Histopathology in the isolated chicken eye test and comparison of different stainings of the cornea.

The isolated chicken eye (ICE) test, developed at our Institute, is accepted by the OECD for identification of severe eye irritants. The OECD ICE Guideline (No. 438) encourages preservation of the treated eyes for possible histopathology of the cornea, which is believed to strengthen evidence of absence or presence of irritation and to help clarify borderline effects by assessment of the corneal Depth-of-Injury. Histopathology of the cornea in addition to the normal slit-lamp microscope assessment of corneal effects has already been performed routinely in ICE tests at our Institute, using two standard stainings (H&E and PAS). In this study, three other stainings (AZAN, EVG and Trichrome), more specific for collagen-rich membranes such as basement- and Bowman's membranes were examined with corneas exposed to four model compounds ranging from non- to severely irritating (corrosive). PAS appeared to be the superior staining method. Surprisingly, the well-known eye corrosive sodium hydroxide (NaOH, solid) did not visibly compromise the integrity of Bowman's or the basement membrane. Based on our experience, histopathology of the treated cornea is confirmative in relation to the standard assessment of eye irritation by slit-lamp observation in the ICE and in certain cases can help to evaluate borderline effects. Besides establishing the depth of injury, additional investigation of corneal limbal stem cell damage after chemical exposure might be appropriate to determine reversibility or irreversibility of eye effects.

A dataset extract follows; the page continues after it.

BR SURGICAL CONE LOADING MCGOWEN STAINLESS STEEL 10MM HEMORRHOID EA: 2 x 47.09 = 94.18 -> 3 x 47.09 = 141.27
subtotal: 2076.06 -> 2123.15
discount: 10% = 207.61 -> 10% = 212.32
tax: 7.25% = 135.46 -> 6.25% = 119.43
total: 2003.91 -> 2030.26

A proposed eye irritation testing strategy to reduce and replace in vivo studies using Bottom-Up and Top-Down approaches.

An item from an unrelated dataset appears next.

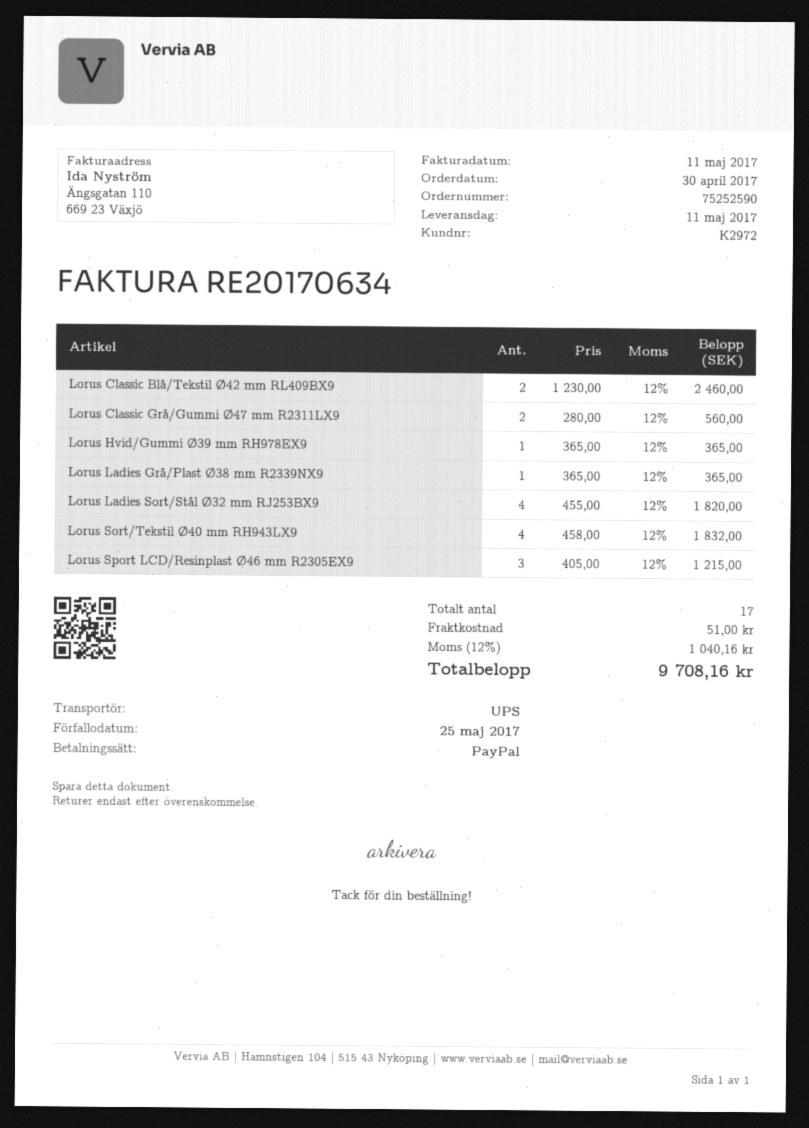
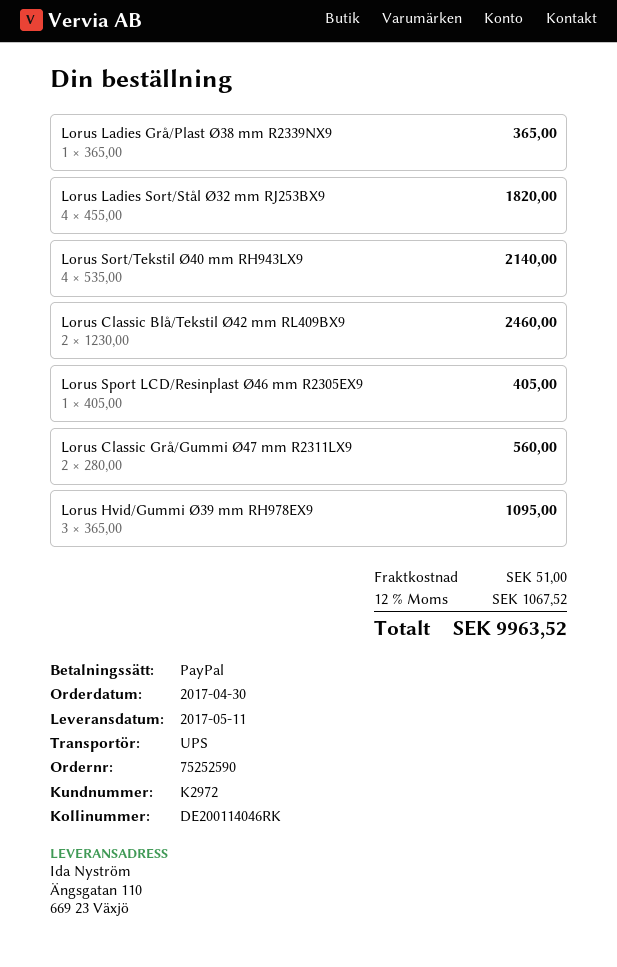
Lorus Hvid/Gummi Ø39 mm RH978EX9: 1 x 365.00 = 365.00 -> 3 x 365.00 = 1095.00
Lorus Sort/Tekstil Ø40 mm RH943LX9: 4 x 458.00 = 1832.00 -> 4 x 535.00 = 2140.00
Lorus Sport LCD/Resinplast Ø46 mm R2305EX9: 3 x 405.00 = 1215.00 -> 1 x 405.00 = 405.00
tax: 12% = 1040.16 -> 12% = 1067.52
total: 9708.16 -> 9963.52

In spite of over 20 years of effort, no single in vitro assay has been developed and validated as a full regulatory replacement for the Draize Eye Irritation test. However, companies have been using in vitro methods to screen new formulations and in some cases as their primary assessment of eye irritation potential for many years. The present report shows the outcome of an Expert Meeting convened by the European Centre for the Validation of Alternative Methods in February 2005 to identify test strategies for eye irritation. In this workshop test developers/users were requested to nominate methods to be considered as a basis for the identification of such testing strategies. Assays were evaluated and categorized based on their proposed applicability domains (e.g., categories of irritation severity, modes of action, chemical class, physicochemical compatibility). The analyses were based on the data developed from current practice and published studies, the ability to predict depth of injury (within the applicable range of severity), modes of action that could be addressed and compatibility with different physiochemical forms. The difficulty in predicting the middle category of irritancy (e.g. R36, GHS Categories 2A and 2B) was recognized. The testing scheme proposes using a Bottom-Up (begin with using test methods that can accurately identify non-irritants) or Top-Down (begin with using test methods that can accurately identify severe irritants) progression of in vitro tests (based on expected irritancy). Irrespective of the starting point, the approach would identify non-irritants and severe irritants, leaving all others to the (mild/moderate) irritant GHS 2/R36 categories.